**TASK DIRECTIONS:**
All entries are to be printed again exactly, with their images omitted.

[Front-end code change data]
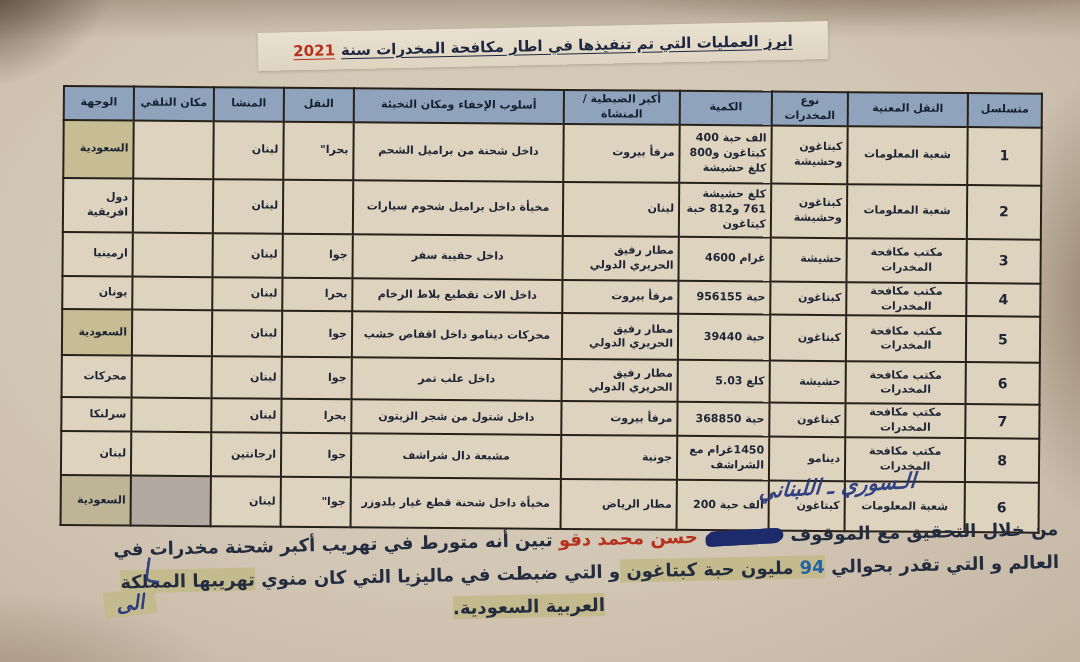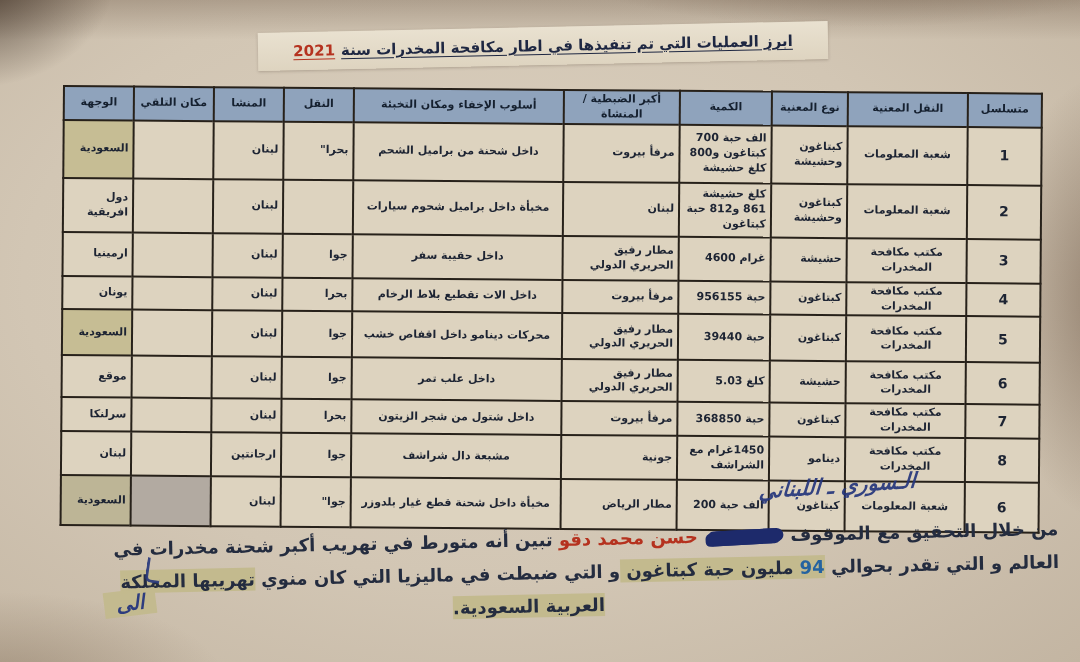--- a/index.html
+++ b/index.html
@@ -121,48 +121,48 @@
           <col style="width: 210px;">
           <col style="width: 70px;">
           <col style="width: 70px;">
           <col style="width: 80px;">
           <col style="width: 70px;">
         </colgroup>
       <thead>
           <tr>
             <th class="col0">متسلسل</th>
             <th class="col1">النقل المعنية</th>
-            <th class="col2">نوع المعنية</th>
+            <th class="col2">نوع المخدرات</th>
             <th class="col3">الكمية</th>
             <th class="col4">أكبر الضبطية / المنشاة</th>
             <th class="col5">أسلوب الإخفاء ومكان التخبئة</th>
             <th class="col6">النقل</th>
             <th class="col7">المنشا</th>
             <th class="col8">مكان التلقي</th>
             <th class="col9">الوجهة</th>
           </tr>
         </thead>
       <tbody>
           <tr class="r0">
             <td class="col0">1</td>
             <td class="col1">شعبة المعلومات</td>
             <td class="col2">كبتاغون وحشيشة</td>
-            <td class="col3">الف حبة 700 كبتاغون و800 كلغ حشيشة</td>
+            <td class="col3">الف حبة 400 كبتاغون و800 كلغ حشيشة</td>
             <td class="col4">مرفأ بيروت</td>
             <td class="col5">داخل شحنة من براميل الشحم</td>
             <td class="col6">بحرا"</td>
             <td class="col7">لبنان</td>
             <td class="col8"></td>
             <td class="col9 hl-khaki">السعودية</td>
           </tr>
           <tr class="r1">
             <td class="col0">2</td>
             <td class="col1">شعبة المعلومات</td>
             <td class="col2">كبتاغون وحشيشة</td>
-            <td class="col3">كلغ حشيشة 861 و812 حبة كبتاغون</td>
+            <td class="col3">كلغ حشيشة 761 و812 حبة كبتاغون</td>
             <td class="col4">لبنان</td>
             <td class="col5">مخبأة داخل براميل شحوم سيارات</td>
             <td class="col6"></td>
             <td class="col7">لبنان</td>
             <td class="col8"></td>
             <td class="col9">دول افريقية</td>
           </tr>
           <tr class="r2">
             <td class="col0">3</td>
             <td class="col1">مكتب مكافحة المخدرات</td>
@@ -202,21 +202,21 @@
           <tr class="r5">
             <td class="col0">6</td>
             <td class="col1">مكتب مكافحة المخدرات</td>
             <td class="col2">حشيشة</td>
             <td class="col3">كلغ 5.03</td>
             <td class="col4">مطار رفيق الحريري الدولي</td>
             <td class="col5">داخل علب تمر</td>
             <td class="col6">جوا</td>
             <td class="col7">لبنان</td>
             <td class="col8"></td>
-            <td class="col9">موقع</td>
+            <td class="col9">محركات</td>
           </tr>
           <tr class="r6">
             <td class="col0">7</td>
             <td class="col1">مكتب مكافحة المخدرات</td>
             <td class="col2">كبتاغون</td>
             <td class="col3">حبة 368850</td>
             <td class="col4">مرفأ بيروت</td>
             <td class="col5">داخل شتول من شجر الزيتون</td>
             <td class="col6">بحرا</td>
             <td class="col7">لبنان</td>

**RESPONSE TO THE TASK:**
--- a/index.html
+++ b/index.html
@@ -121,48 +121,48 @@
           <col style="width: 210px;">
           <col style="width: 70px;">
           <col style="width: 70px;">
           <col style="width: 80px;">
           <col style="width: 70px;">
         </colgroup>
       <thead>
           <tr>
             <th class="col0">متسلسل</th>
             <th class="col1">النقل المعنية</th>
-            <th class="col2">نوع المعنية</th>
+            <th class="col2">نوع المخدرات</th>
             <th class="col3">الكمية</th>
             <th class="col4">أكبر الضبطية / المنشاة</th>
             <th class="col5">أسلوب الإخفاء ومكان التخبئة</th>
             <th class="col6">النقل</th>
             <th class="col7">المنشا</th>
             <th class="col8">مكان التلقي</th>
             <th class="col9">الوجهة</th>
           </tr>
         </thead>
       <tbody>
           <tr class="r0">
             <td class="col0">1</td>
             <td class="col1">شعبة المعلومات</td>
             <td class="col2">كبتاغون وحشيشة</td>
-            <td class="col3">الف حبة 700 كبتاغون و800 كلغ حشيشة</td>
+            <td class="col3">الف حبة 400 كبتاغون و800 كلغ حشيشة</td>
             <td class="col4">مرفأ بيروت</td>
             <td class="col5">داخل شحنة من براميل الشحم</td>
             <td class="col6">بحرا"</td>
             <td class="col7">لبنان</td>
             <td class="col8"></td>
             <td class="col9 hl-khaki">السعودية</td>
           </tr>
           <tr class="r1">
             <td class="col0">2</td>
             <td class="col1">شعبة المعلومات</td>
             <td class="col2">كبتاغون وحشيشة</td>
-            <td class="col3">كلغ حشيشة 861 و812 حبة كبتاغون</td>
+            <td class="col3">كلغ حشيشة 761 و812 حبة كبتاغون</td>
             <td class="col4">لبنان</td>
             <td class="col5">مخبأة داخل براميل شحوم سيارات</td>
             <td class="col6"></td>
             <td class="col7">لبنان</td>
             <td class="col8"></td>
             <td class="col9">دول افريقية</td>
           </tr>
           <tr class="r2">
             <td class="col0">3</td>
             <td class="col1">مكتب مكافحة المخدرات</td>
@@ -202,21 +202,21 @@
           <tr class="r5">
             <td class="col0">6</td>
             <td class="col1">مكتب مكافحة المخدرات</td>
             <td class="col2">حشيشة</td>
             <td class="col3">كلغ 5.03</td>
             <td class="col4">مطار رفيق الحريري الدولي</td>
             <td class="col5">داخل علب تمر</td>
             <td class="col6">جوا</td>
             <td class="col7">لبنان</td>
             <td class="col8"></td>
-            <td class="col9">موقع</td>
+            <td class="col9">محركات</td>
           </tr>
           <tr class="r6">
             <td class="col0">7</td>
             <td class="col1">مكتب مكافحة المخدرات</td>
             <td class="col2">كبتاغون</td>
             <td class="col3">حبة 368850</td>
             <td class="col4">مرفأ بيروت</td>
             <td class="col5">داخل شتول من شجر الزيتون</td>
             <td class="col6">بحرا</td>
             <td class="col7">لبنان</td>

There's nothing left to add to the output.